# Stencil Object/Module Improvements
Argument parsing and validation of stencil arguments has been a constant performance bottleneck in GT4PY. The goal of this project is to implement an interface to avoid those overheads.
###### tags: `cycle 5`
---
## Problem
The main contributor to the stencil call overhead is the deduction of a domain as a tuple of integers and the origins of each field as a dictionary mapping its name to its origin (again tuple of integers) from the domain, origin and field arguments given to the stencil (e.g. domain might be `None` in which case a maximum domain needs to be computed).
Note: Validation also contributes significantly, but can already be disabled used the `validate_args` flag.
## Solution
1. Enhance `StencilObject` by an additional method `freeze` returning a `FrozenStencil` which does not require any validation and argument parsing, but only calls
`StencilObject.run`, `pre_run` and `post_run`.
```python
@gtscript.stencil()
def example(...):
...
# Interface 1: Freeze
fast_stencil = example.freeze(domain, origins...)
fast_stencil(*fields, **kwparams)
```
Note: The existing `FrozenStencil` implementation in FV3 additionally marks gpu storages as modified,
which would be done in `post_run`.
2. *Optional* Implement a caching mechanism for the `domain` and `origin` deduced inside `StencilObject.__call__` so that subsequent runs do not need to recalculate them over and over again.
```python
# caching: first time caches the domain and origins
example(*fields, **kwparams)
# second time uses the cache
example(*fields, **kwparams)
```
The deduced `domain` and `origin` depend on the passed `domain`, `origin` and storage metadata (shape, default origin) of the fields.
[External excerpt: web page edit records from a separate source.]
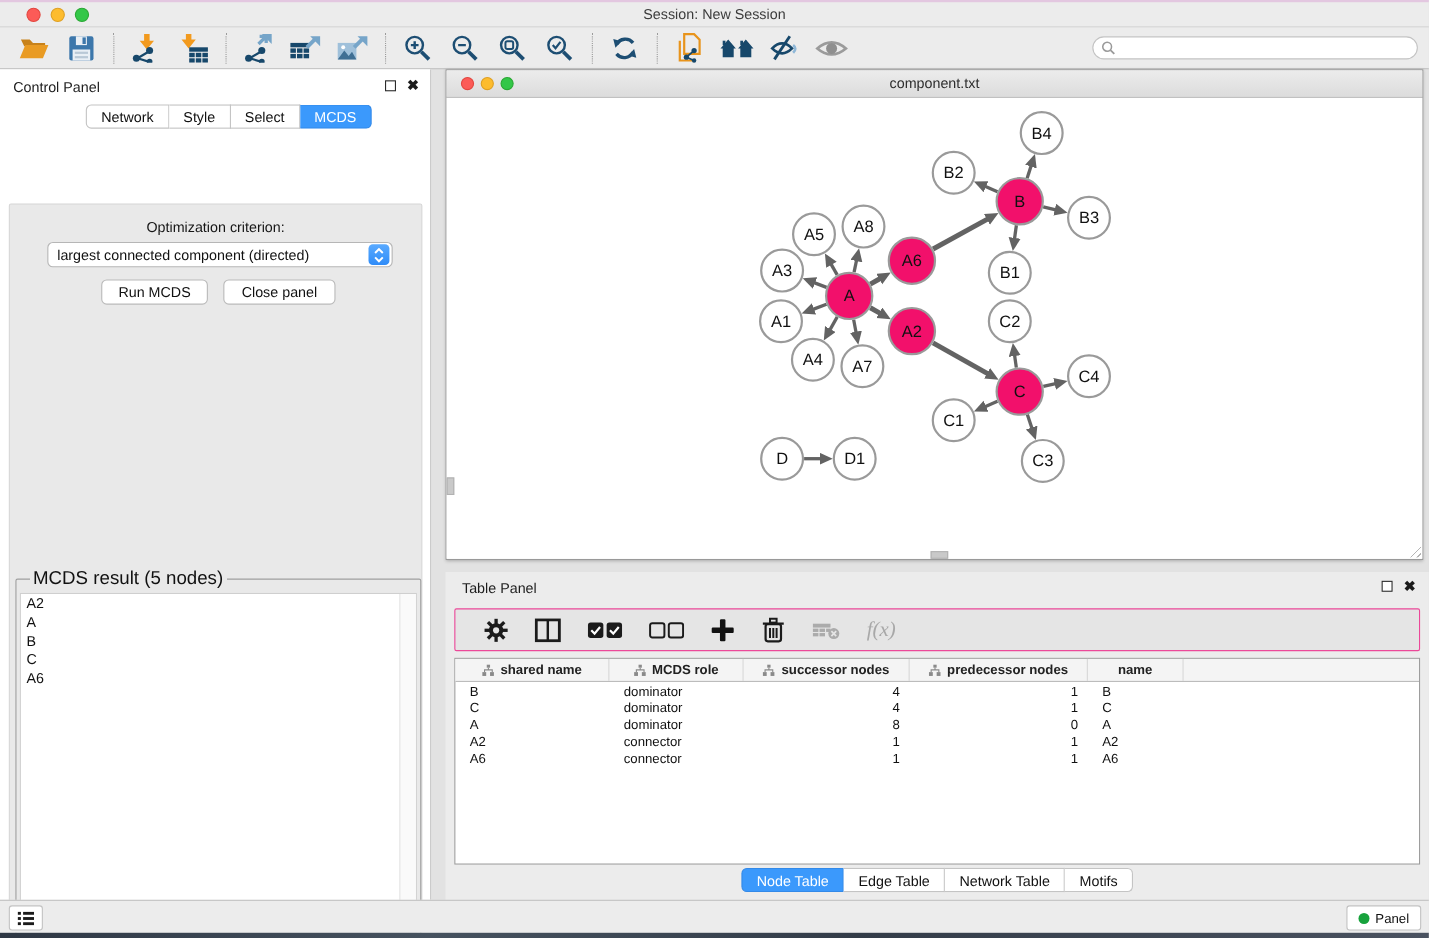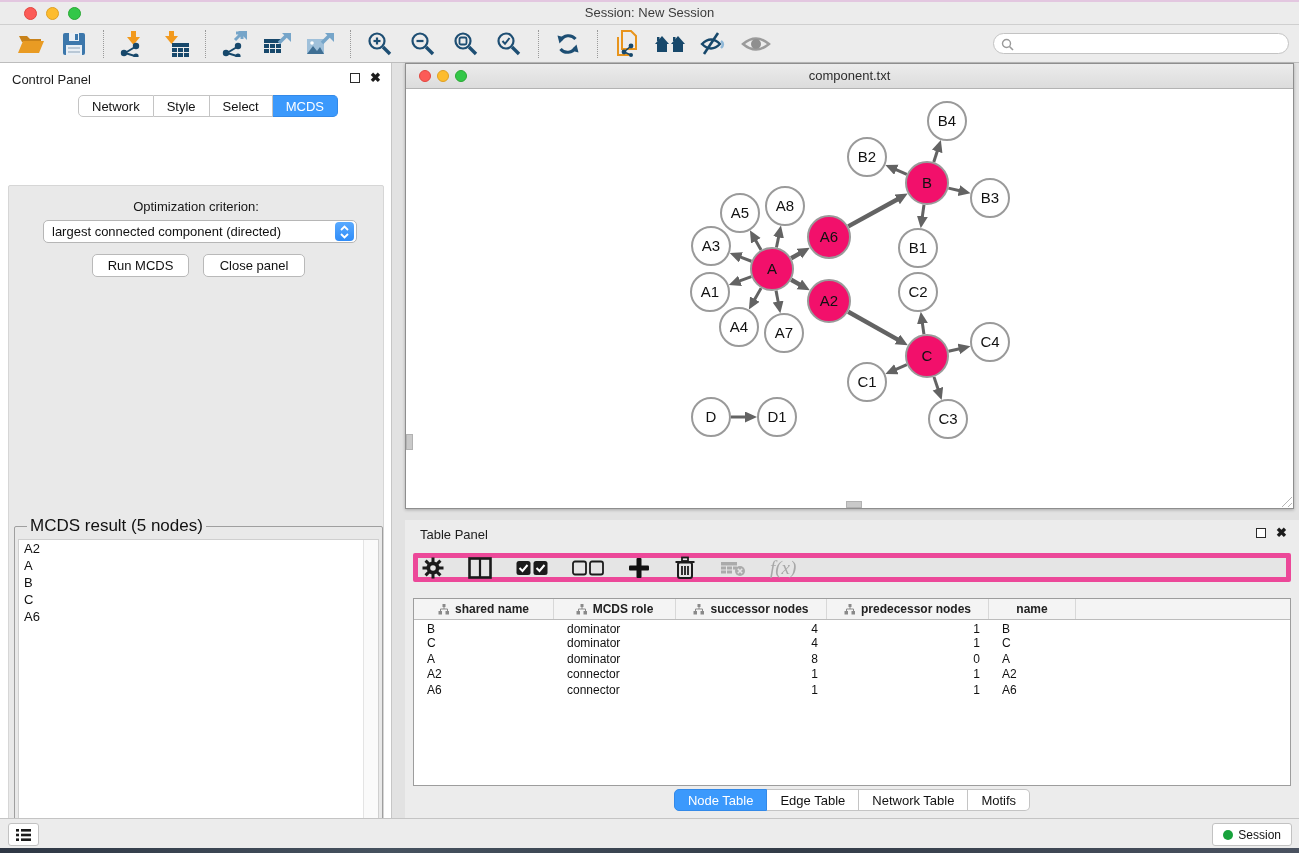--- a/index.html
+++ b/index.html
@@ -80,8 +80,8 @@
 
   
   #table-panel { left:405px; top:520px; width:894px; height:298px; background:#ececec; }
-  #tp-toolbar { position:absolute; left:8px; top:33px; width:878px; height:29px; background:#e5e5e5;
-    border:5px solid #ec4899; border-radius:2px; display:flex; align-items:center; padding-left:4px; gap:24px; }
+  #tp-toolbar { position:absolute; left:8px; top:33px; width:878px; height:39px; background:#e5e5e5;
+    border:1px solid #ec4899; border-radius:2px; display:flex; align-items:center; padding-left:26px; gap:24px; }
   .tp-ico { display:flex; align-items:center; justify-content:center; }
   #fx-label { font-size:19px; font-style:italic; color:#a8a8a8; font-family:"Liberation Serif", serif; }
 

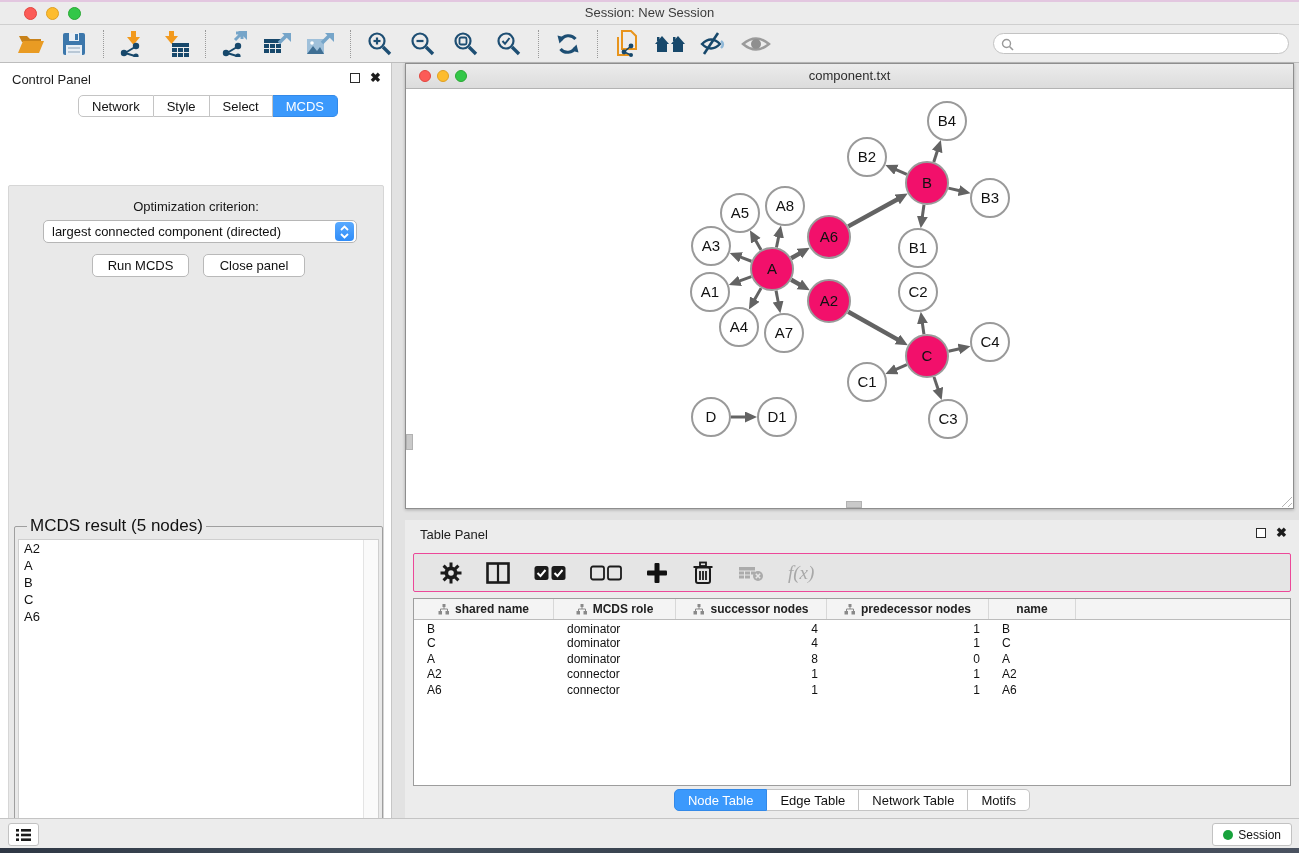--- a/index.html
+++ b/index.html
@@ -617,7 +617,7 @@
   </span>
   <span id="memory-btn">
     <span id="memory-dot"></span>
-    <span>Session</span>
+    <span>Panel</span>
   </span>
 </div>
 <div id="desktop-strip" class="abs"></div>

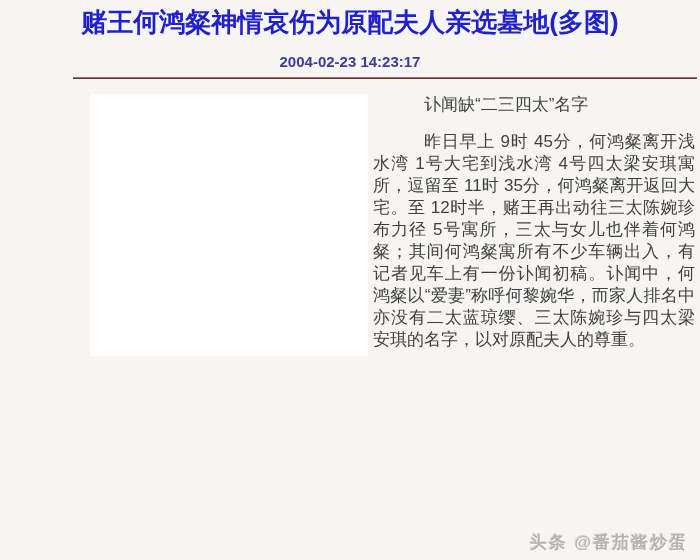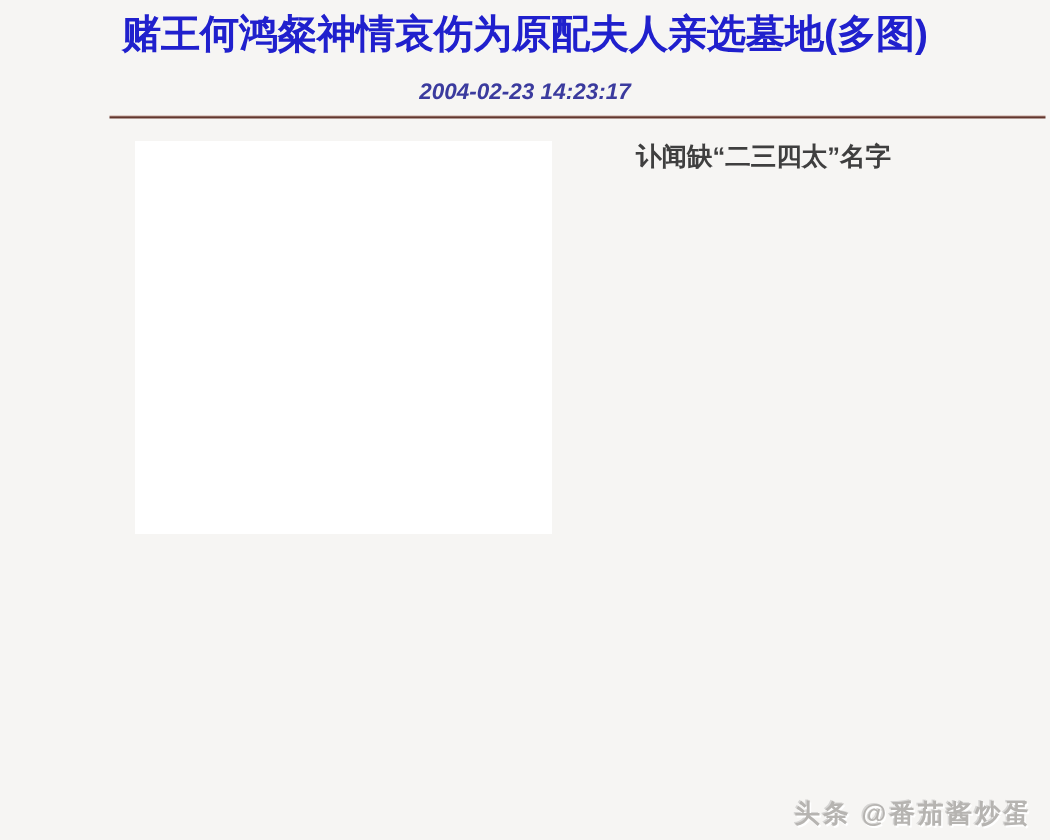--- a/index.html
+++ b/index.html
@@ -31,7 +31,6 @@
     font-size: 15px;
     color: #3b3b9e;
     font-weight: bold;
-    font-style: italic;
   }
   .rule {
     margin: 7px 3px 0 73px;

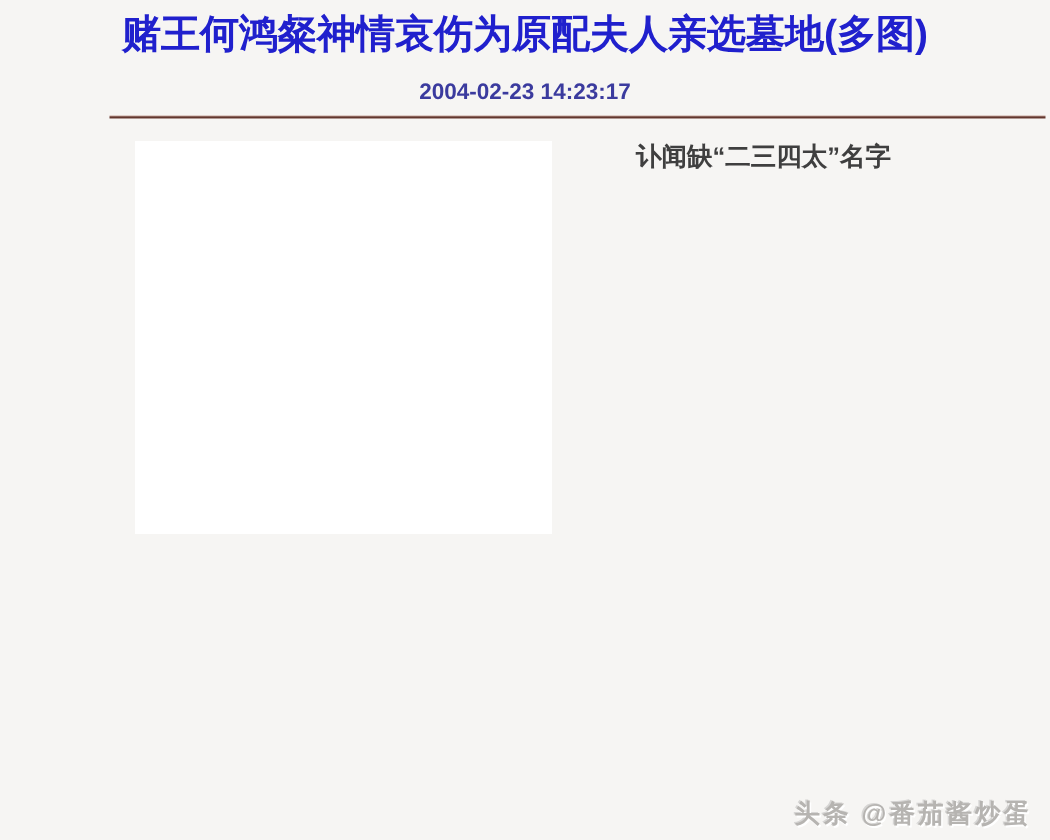--- a/index.html
+++ b/index.html
@@ -58,7 +58,7 @@
   }
   .indent-2 { text-indent: 2em; }
   .indent-3 { text-indent: 3em; }
-  .subhead { margin: 15px 0 15px 0 !important; font-weight: bold; }
+  .subhead { margin: 15px 0 15px 0 !important; }
   .hl {
     border: 3px solid #e0261a;
     border-radius: 4px;

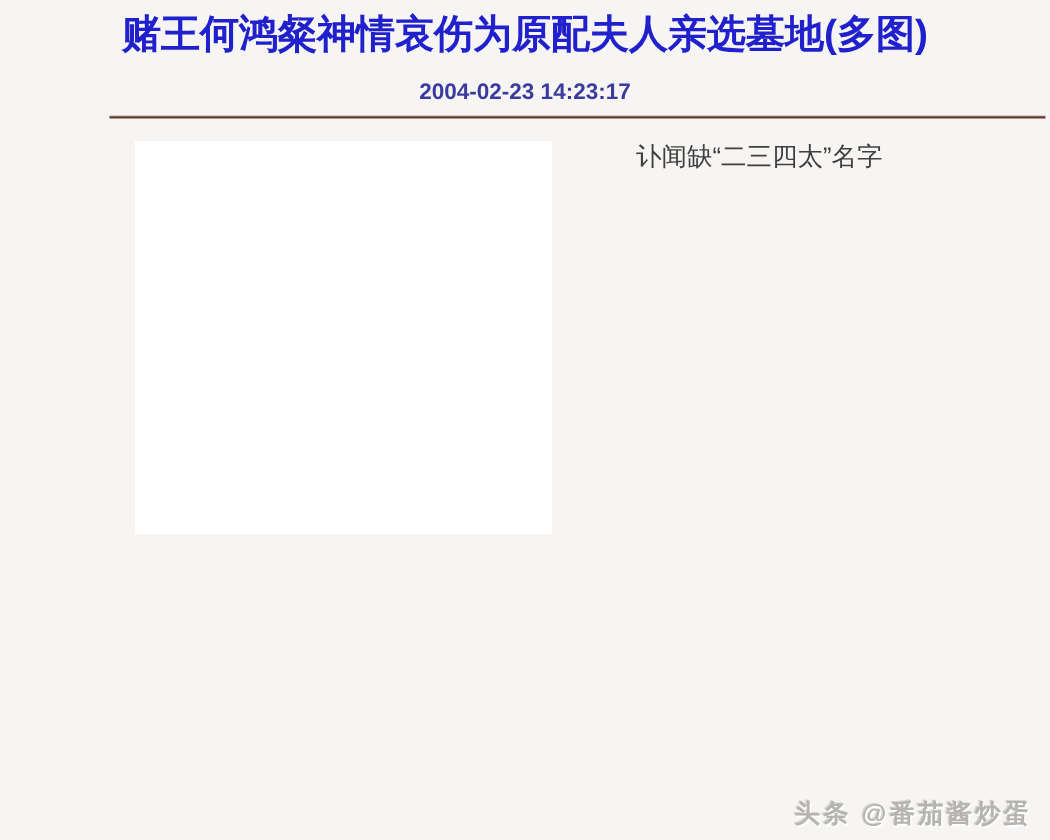--- a/index.html
+++ b/index.html
@@ -97,6 +97,7 @@
 
     <p class="indent-3 subhead"><span>讣闻缺“二三四太”名字</span></p>
 
+    <p class="indent-3"><span>昨日早上 9时 45分，何鸿粲离开浅水湾 1号大宅到浅水湾 4号四太梁安琪寓所，逗留至 11时 35分，何鸿粲离开返回大宅。至 12时半，赌王再出动往三太陈婉珍布力径 5号寓所，三太与女儿也伴着何鸿粲；其间何鸿粲寓所有不少车辆出入，有记者见车上有一份讣闻初稿。讣闻中，何鸿粲以“爱妻”称呼何黎婉华，而家人排名中亦没有二太蓝琼缨、三太陈婉珍与四太梁安琪的名字，以对原配夫人的尊重。</span></p>
 
   </div>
A light-weight cache identifier can be computed as follows:
- *origin*
+ `dict`: use either `hash(tuple(origin.items()))` or `id(origin)` depending on execution time and "stability" (i.e. does `id` change on subsequent calls)
+ `tuple`: use `hash`
- *domain*: can be `None` or `tuple` both are hashable right away
- *storage metadata*: Extend the `gt.storage.storage` class to retrieve a hash of the storage metadata computed during construction. As the numpy backends also support `nd.array`s as storages accessing this hash should be done using a try-except. When the access fails no caching is performed.
For testing all combinations of the above should be executed and it should be checked that cached and non-cached gives the same arguments to `StencilObject.run`.
## Prior-work
- The [`FrozenStencil`](https://github.com/VulcanClimateModeling/fv3core/blob/master/fv3core/decorators.py) decorator in `fv3core` already provides similar functionality and can be used as point of reference.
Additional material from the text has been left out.